Example: we wrote a network policy that restricted cross-namespace communication in Kubernetes. Perfectly reasonable from a security standpoint — blast radius containment. But a new feature required a service in the orders namespace to communicate with a service in the inventory namespace. Our policy blocked it. The development team didn’t know the policy existed until their deployment failed in staging. They escalated. We debated. It took two days to resolve — a policy exception plus an architecture review.
This happens weekly.
The Policy Testing Challenge
Policies need tests, just like application code. But testing a policy means anticipating every possible input. You’re not testing a function that takes integers — you’re testing a rule that evaluates against the entire space of possible Kubernetes manifests, Terraform plans, or API requests.

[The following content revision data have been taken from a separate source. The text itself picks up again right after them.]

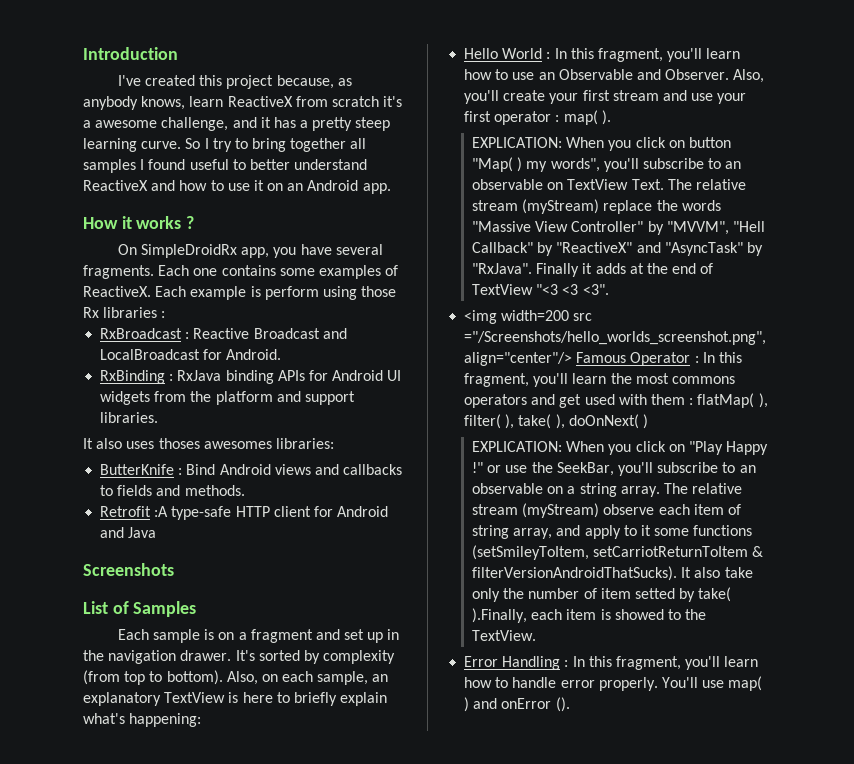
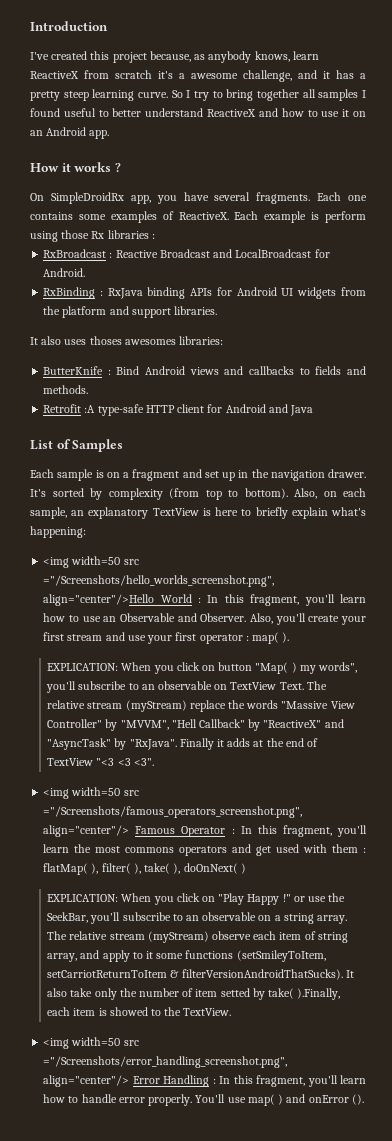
[83,563,174,576] // Screenshots -> (314, 410) none
[464,48,499,59] Hello -> [43,556,139,568] [43,575,275,587] [43,594,155,606] <img width=50 src ="/Screenshots/hello_worlds_screenshot.png", align="center"/>Hello
[501,310,593,321] [464,331,767,345] width=200 src ="/Screenshots/hello_worlds_screenshot.png", -> [71,787,139,796] [43,806,303,818] width=50 src ="/Screenshots/famous_operators_screenshot.png",
(537, 635) none -> [43,1037,139,1049] [43,1056,288,1068] [43,1075,130,1087] <img width=50 src ="/Screenshots/error_handling_screenshot.png", align="center"/>

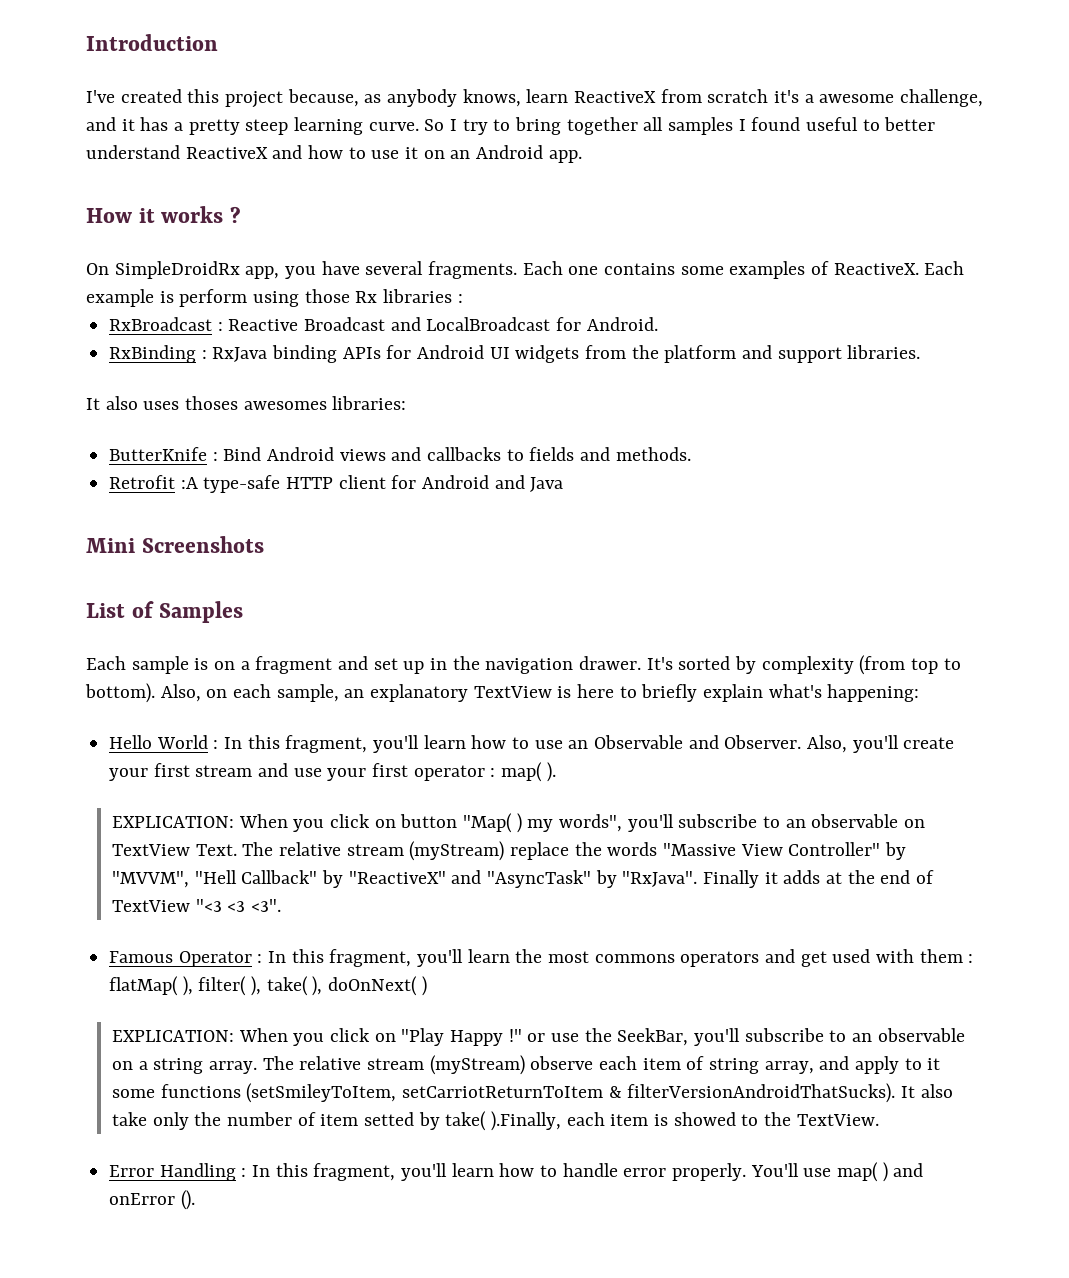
(314, 410) none -> [86,536,264,553] // Mini Screenshots
[43,556,139,568] [43,575,275,587] [43,594,155,606] <img width=50 src ="/Screenshots/hello_worlds_screenshot.png", align="center"/>Hello -> [109,735,153,749] Hello
[43,787,139,799] [43,806,303,818] [43,825,130,837] <img width=50 src ="/Screenshots/famous_operators_screenshot.png", align="center"/> -> (282, 905) none
[43,1037,139,1049] [43,1056,288,1068] [43,1075,130,1087] <img width=50 src ="/Screenshots/error_handling_screenshot.png", align="center"/> -> (879, 1120) none

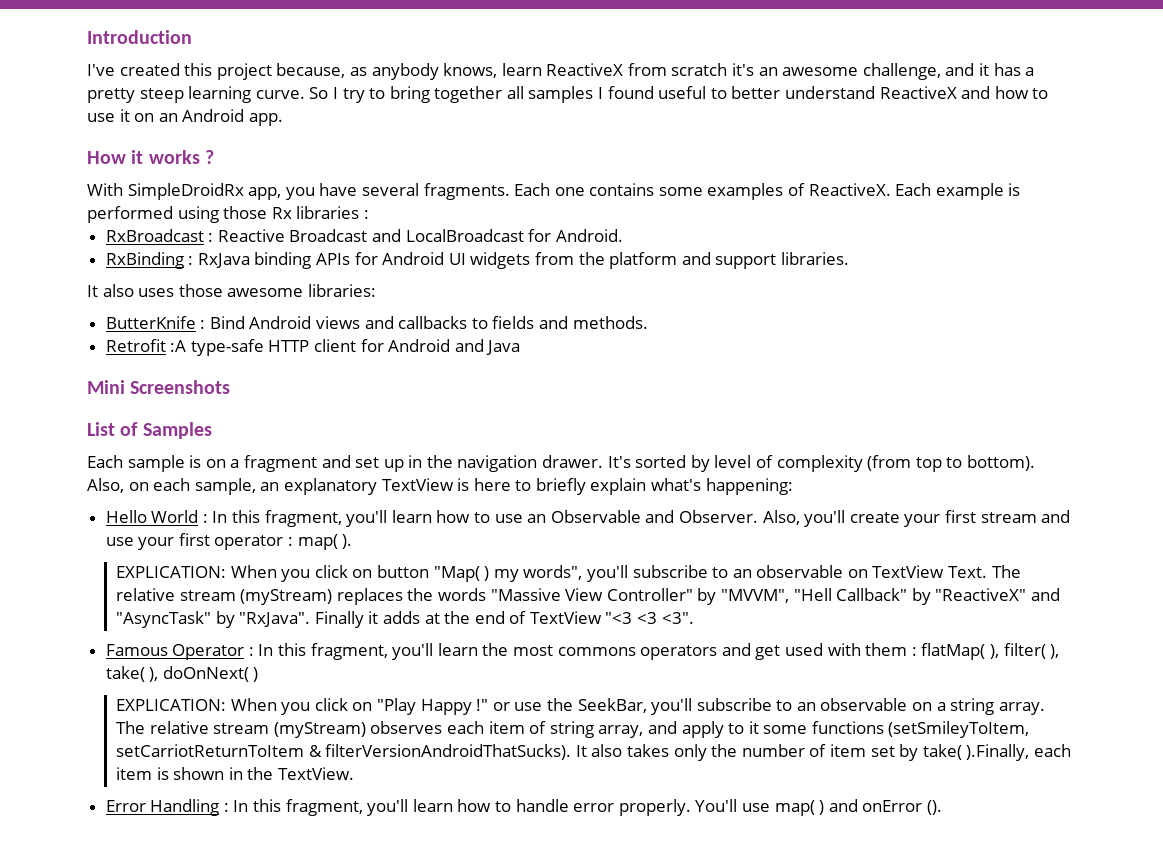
[804,94,814,103] a -> [758,67,778,76] an
[86,263,109,275] On -> [87,183,123,196] With
[179,289,248,307] perform -> [87,206,173,223] performed
[185,396,327,410] thoses awesomes -> [178,284,304,297] those awesome
(757, 665) none -> [714,455,774,468] level of
[510,842,570,860] replace -> [336,588,403,605] replaces
[530,1056,594,1070] observe -> [370,721,443,734] observes
[112,1112,148,1126] take -> [626,744,669,757] takes
[364,1112,415,1126] setted -> [870,746,895,757] set
[673,1112,759,1126] showed to -> [173,767,243,780] shown in

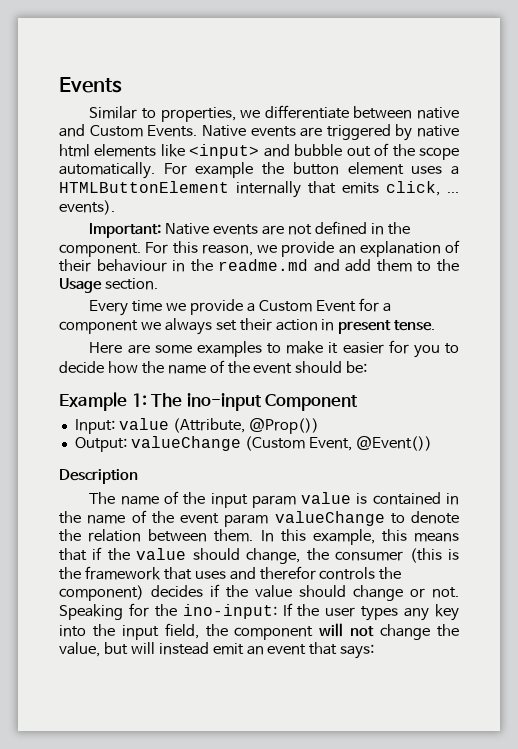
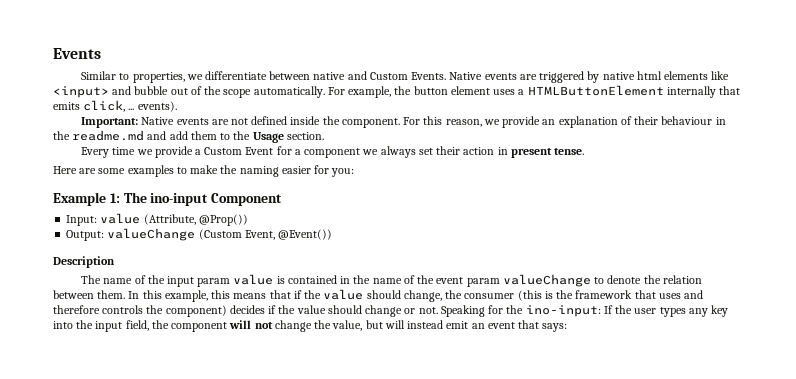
[195,162,254,178] example -> [348,86,392,98] example,
[370,223,384,235] in -> [290,116,321,125] inside
[328,340,459,358] [59,360,368,374] it easier for you to decide how the name of the event should be: -> [220,165,355,177] the naming easier for you:
[259,566,316,580] therefor -> [53,305,100,314] therefore

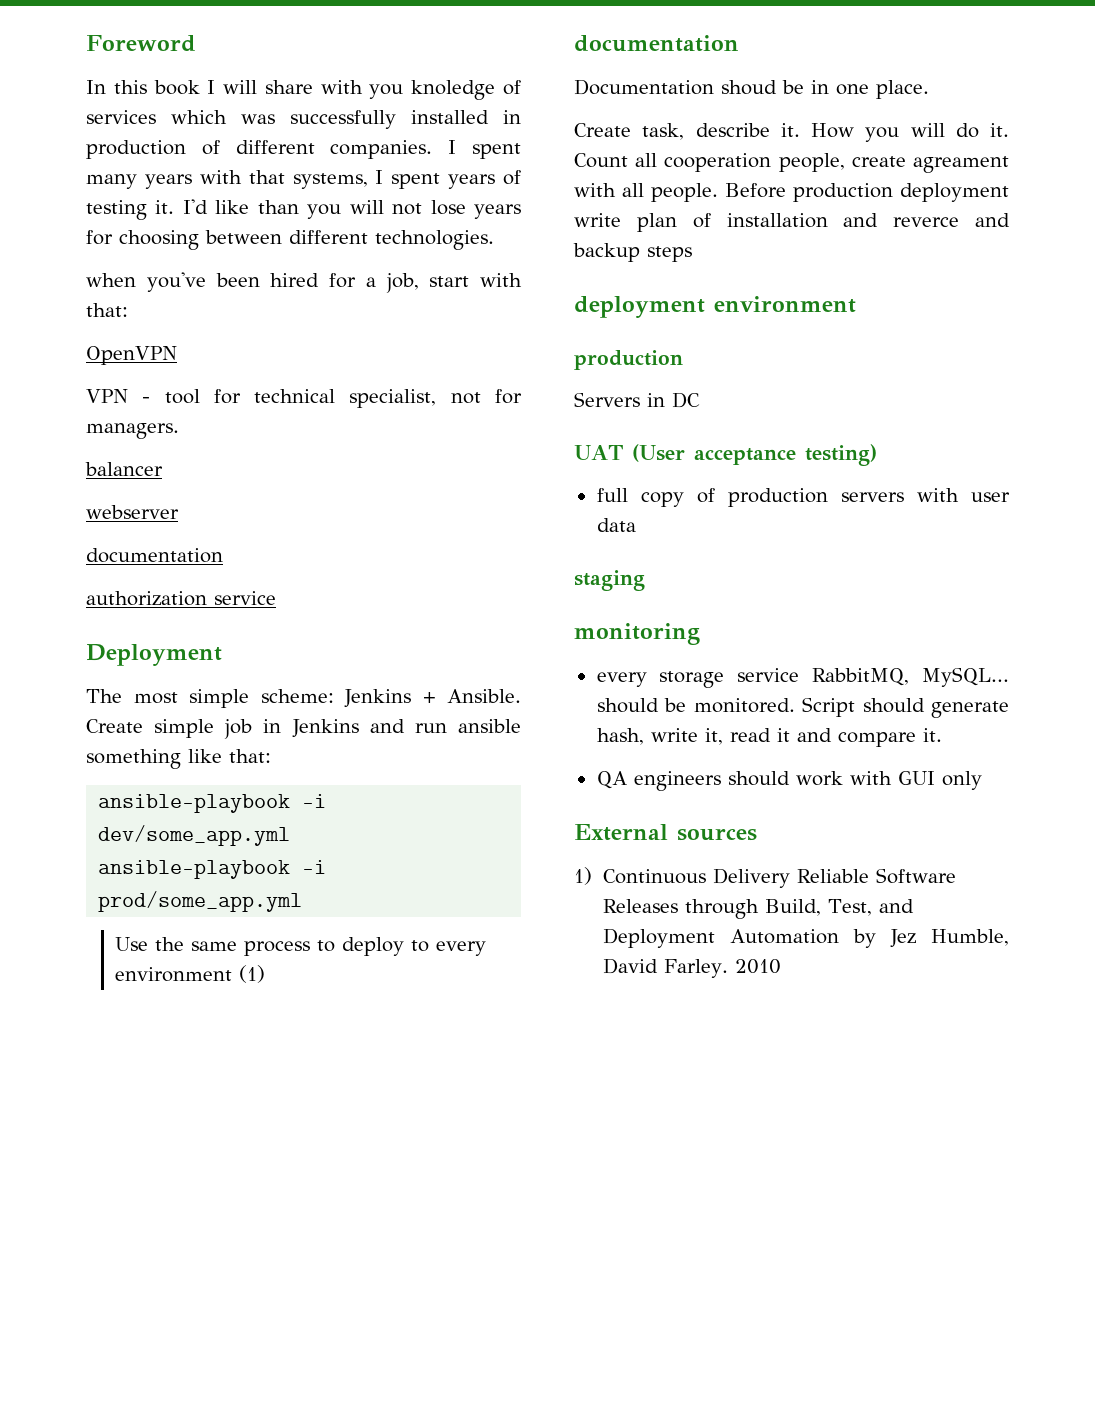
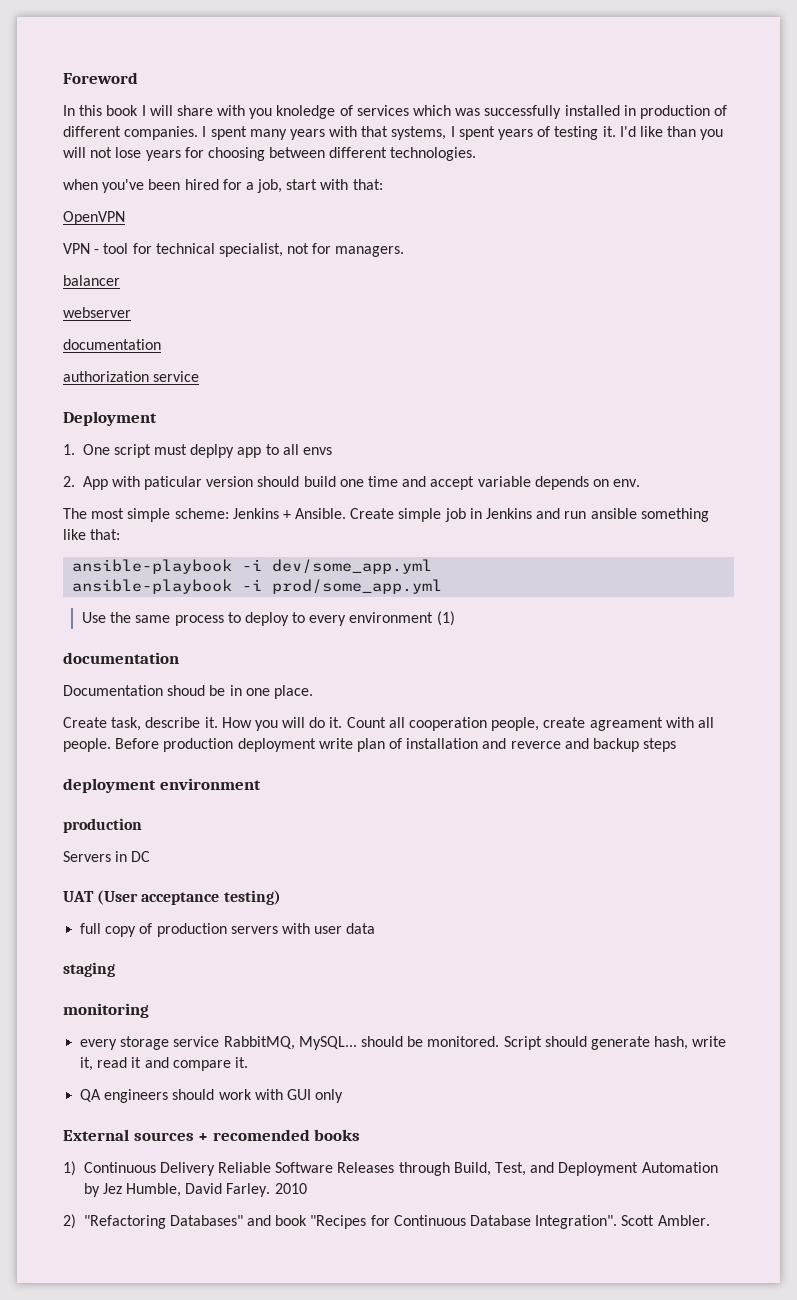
(222, 655) none -> [63,444,333,458] [63,476,641,490] // 1. One script must deplpy app to all envs // 2. App with paticular version should build one time and accept variable depends on env.
(757, 834) none -> [198,1129,361,1141] + recomended books
(782, 966) none -> [63,1214,710,1229] // 2) "Refactoring Databases" and book "Recipes for Continuous Database Integration". Scott Ambler.

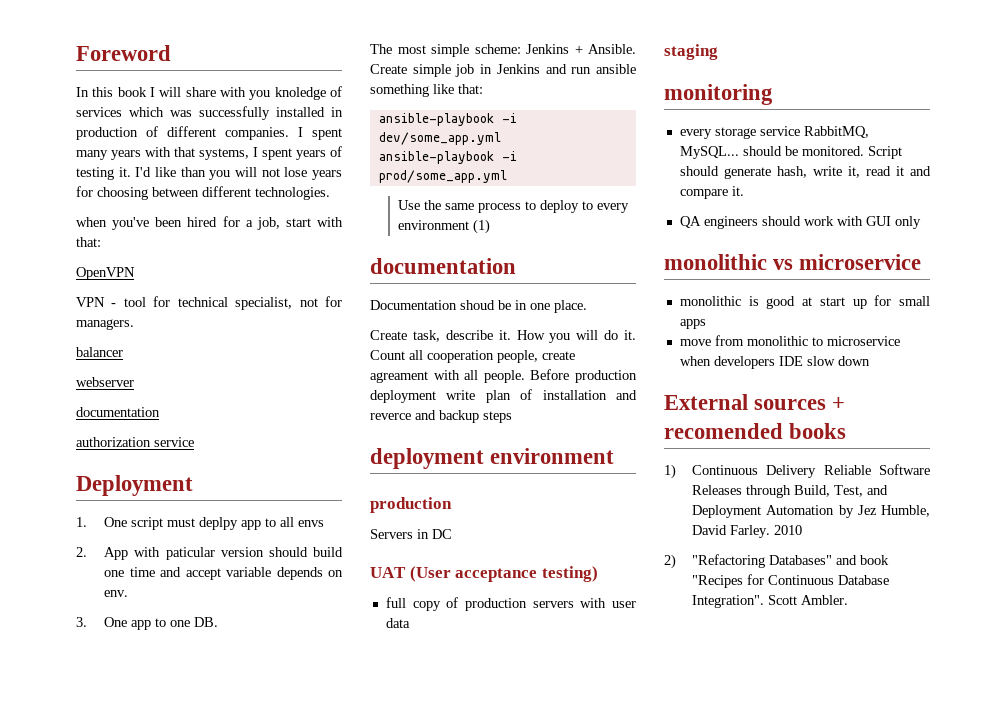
(641, 483) none -> [76,617,219,630] // 3. One app to one DB.
(344, 1096) none -> [664,254,922,270] [679,295,930,309] [679,319,706,329] [679,335,900,346] [679,356,870,369] // monolithic vs microservice // monolithic is good at start up for small apps // move from monolithic to microservice when developers IDE slow down

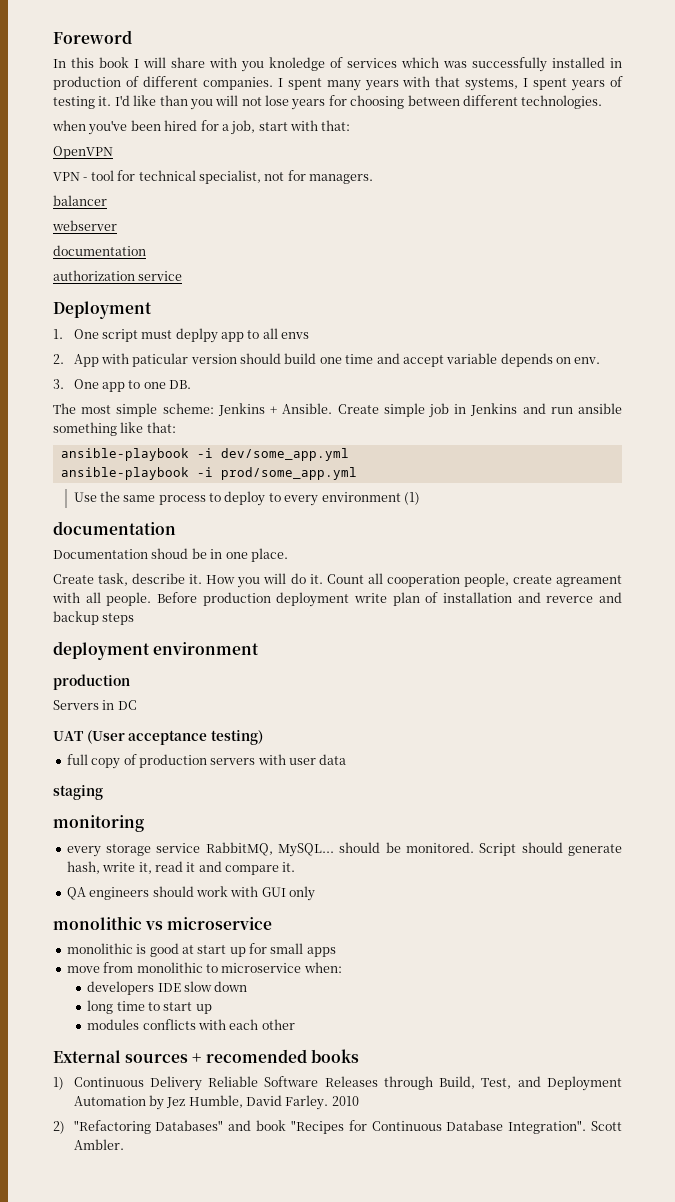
[679,356,711,366] when -> [303,962,342,973] when: //
(870, 361) none -> [87,1000,212,1014] [87,1019,295,1030] // long time to start up // modules conflicts with each other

We test our policies against a library of known-good and known-bad configurations. But the edge cases are infinite. We missed an edge case in a network policy that blocked cross-namespace communication needed for a new observability pipeline, causing a 4-hour production incident. The policy was correct according to its specification — but the specification didn’t account for observability infrastructure that legitimately needed cross-namespace access.
Testing policies against static fixtures isn’t enough. You need to test against production-like configurations, which means maintaining a realistic test environment that evolves with your infrastructure. It’s a significant investment.
The Governance Gap
Application code has clear ownership: the feature team. Infrastructure code has clear ownership: the platform team. But policy code sits in a no-man’s-land between security, platform, and application teams. Nobody owns it definitively.
When a policy needs to change:
- Security team says “we set the security intent”
- Platform team says “we implement the enforcement mechanism”
- Application team says “we need exceptions for our use case”
Who approves the change? Who reviews the PR? Who’s on-call when a policy causes an incident? In practice, all three teams need to be involved, which means policy changes move slowly and require coordination across multiple teams.
My Proposal: Co-Owned Policy Repos
I’m pushing for a model where:
- Security team defines policy intent and sets minimum security baselines
- Platform team implements enforcement (OPA/Kyverno configuration, admission controller setup)
- Application teams can submit exception requests as PRs, reviewed by both security and platform
- All policies have owners, expiration dates, and mandatory review cycles
- Policy changes require approval from at least one security engineer and one platform engineer
It’s not perfect — it’s slow and coordination-heavy. But it ensures that policies reflect real-world requirements, not just theoretical security postures.
Is anyone doing policy-as-code well? How do you handle the ownership question? And how do you test policies against the combinatorial explosion of possible inputs? I’d love to hear what’s working and what isn’t.